Supplied data: Begin

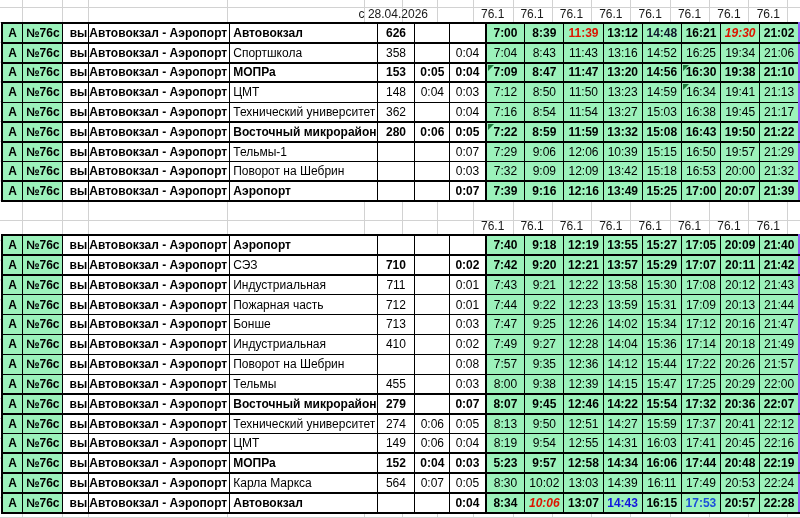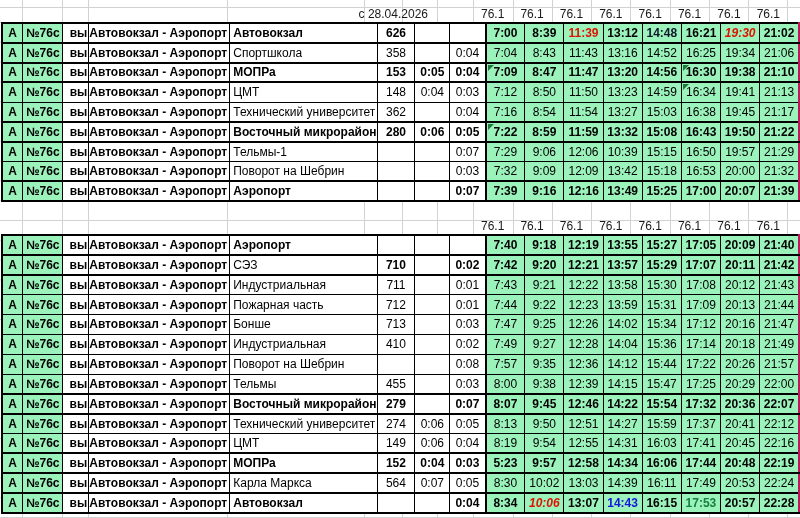"21:02" td:last-child { border-right: 2px solid #be185d -> 2px solid #8b5cf6 }
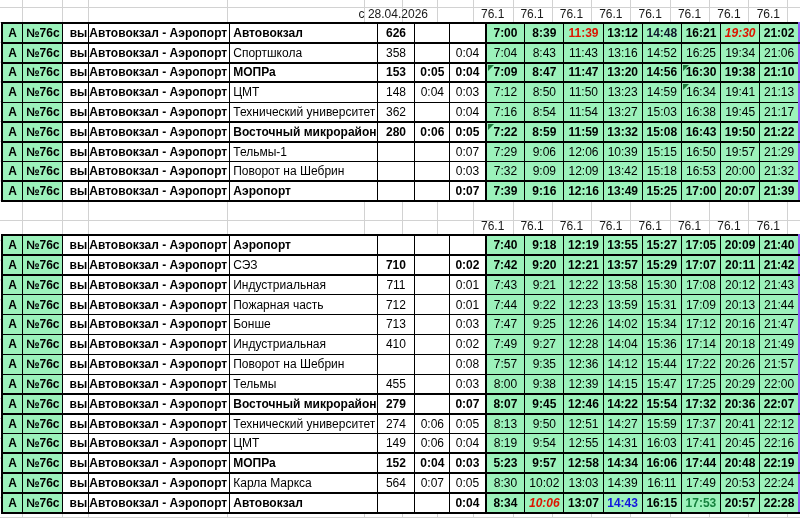"17:53" td.c-time { color: #15803d -> #1d4ed8 }
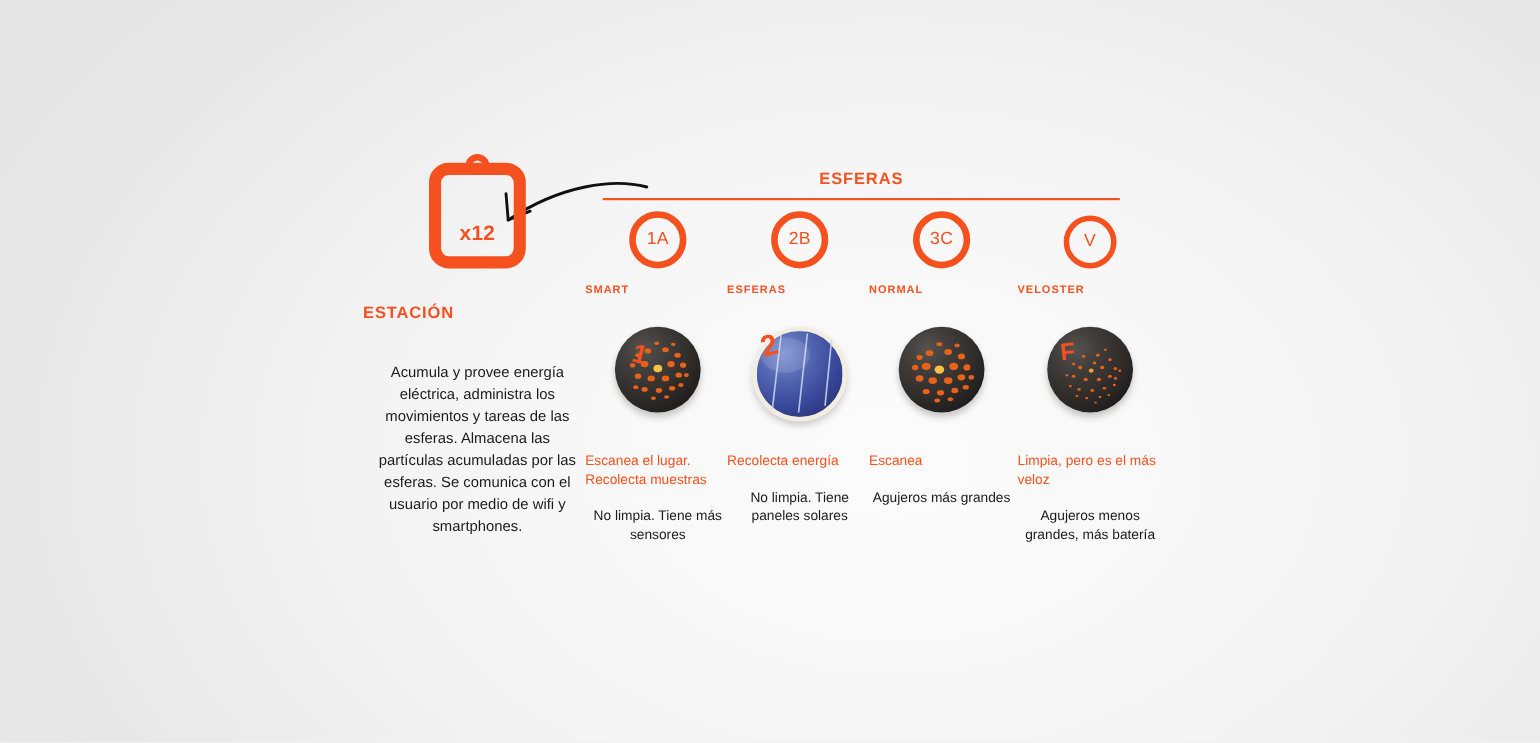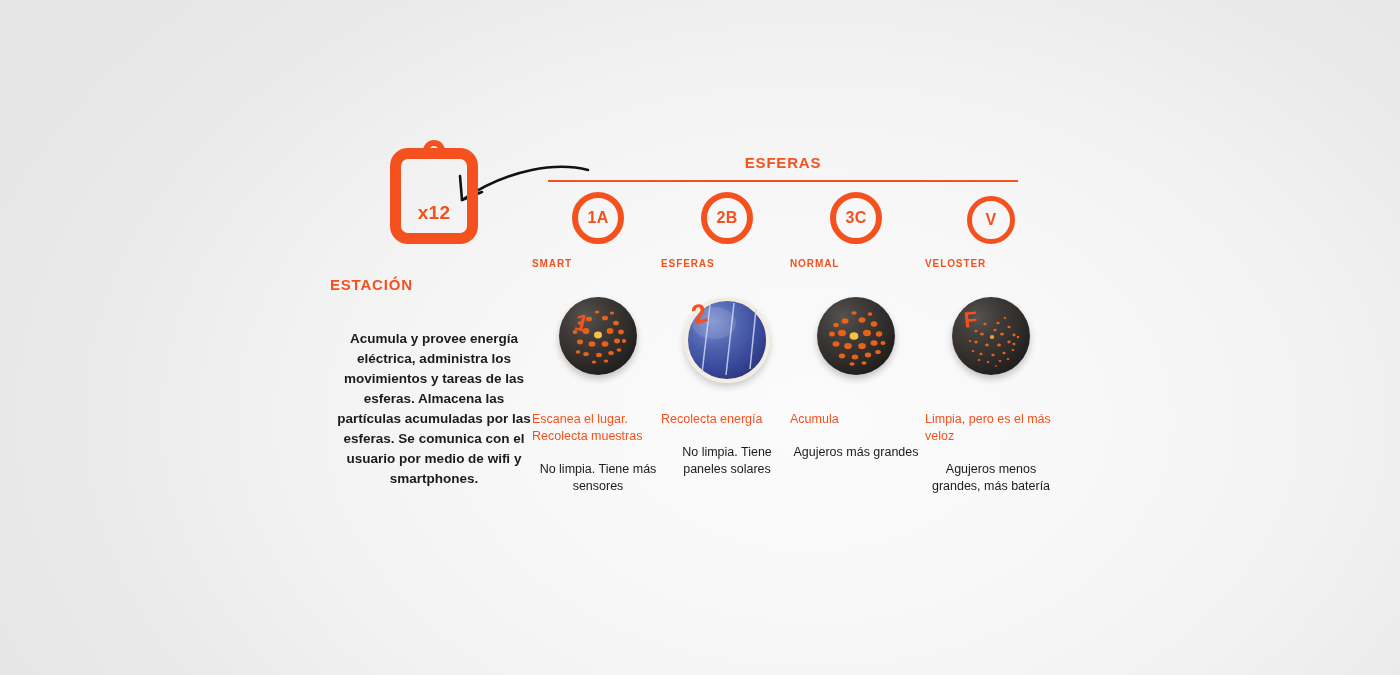"1A" .badge { font-weight: bold -> normal }
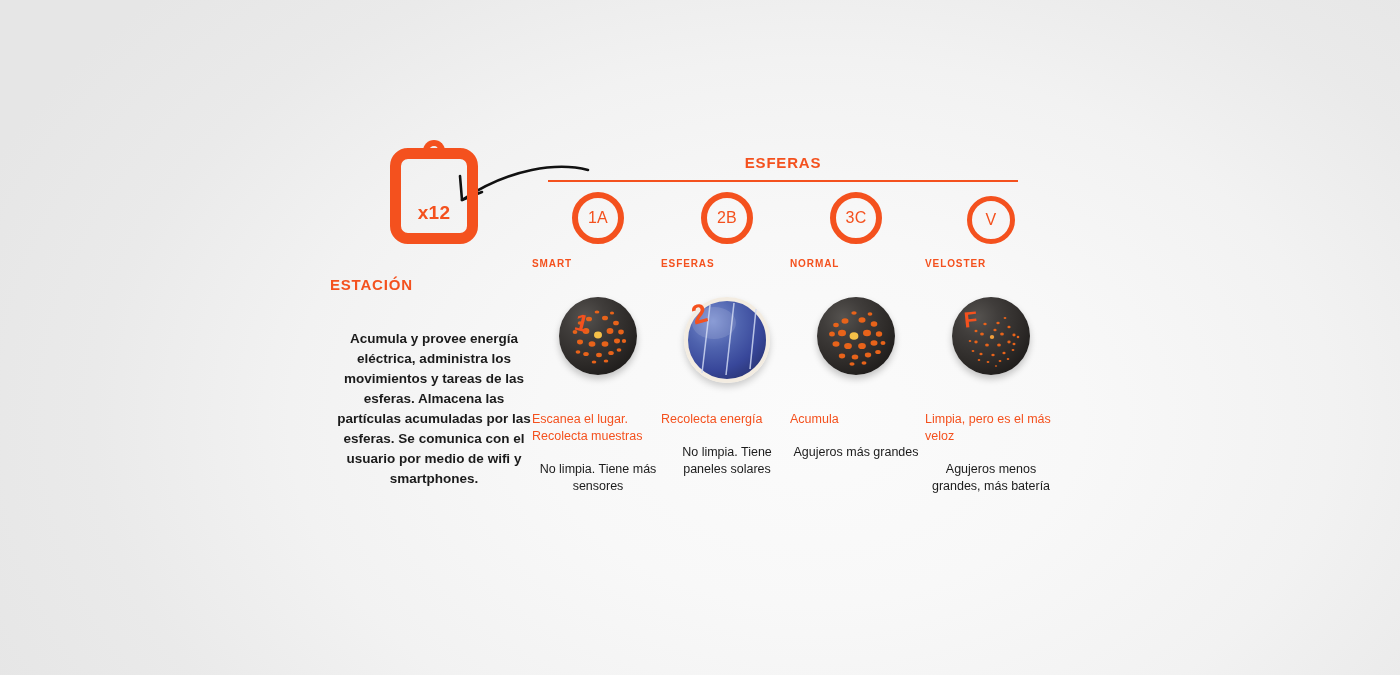"Acumula y provee energía eléctrica," .station-desc { font-weight: bold -> normal }
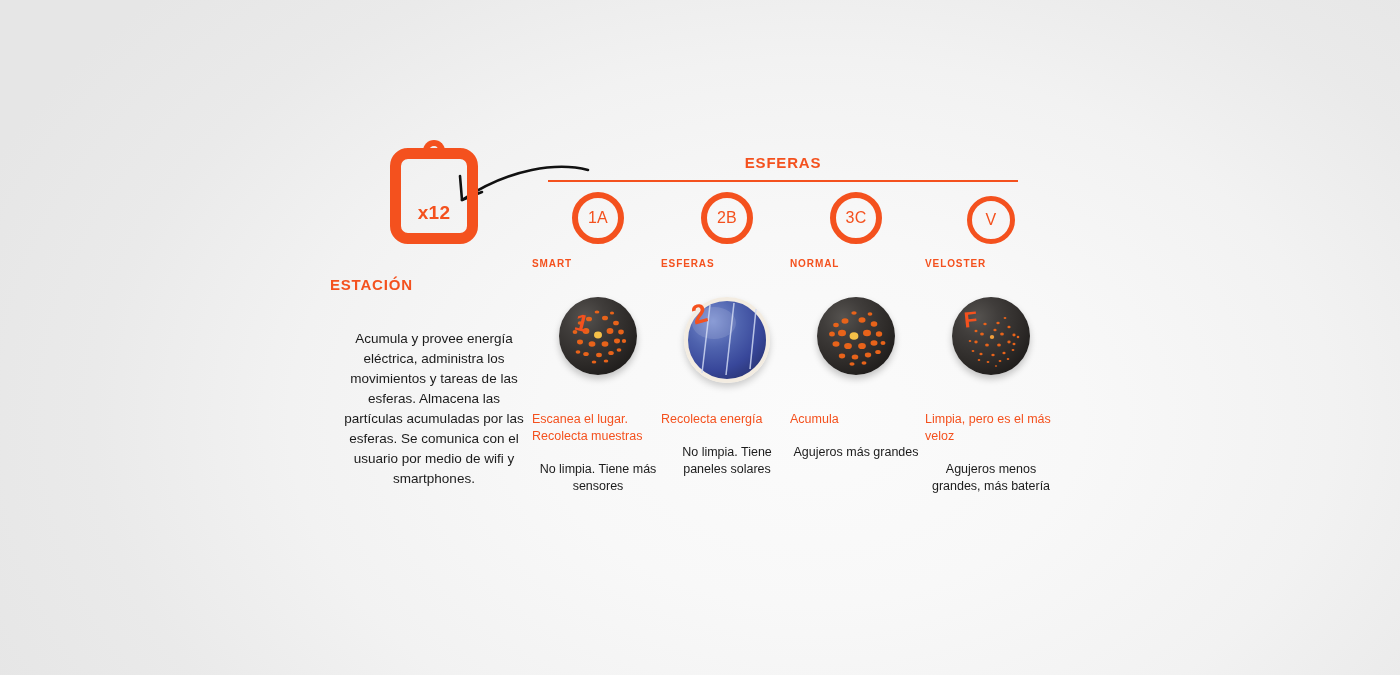"Acumula" div.cap-orange { text: Acumula -> Escanea }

Supplied data: End

## What you will do
Leaving the pictures out, write out all the material above exactly.

## Your solution
"21:02" td:last-child { border-right: 2px solid #be185d -> 2px solid #8b5cf6 }
"17:53" td.c-time { color: #15803d -> #1d4ed8 }
"1A" .badge { font-weight: bold -> normal }
"Acumula y provee energía eléctrica," .station-desc { font-weight: bold -> normal }
"Acumula" div.cap-orange { text: Acumula -> Escanea }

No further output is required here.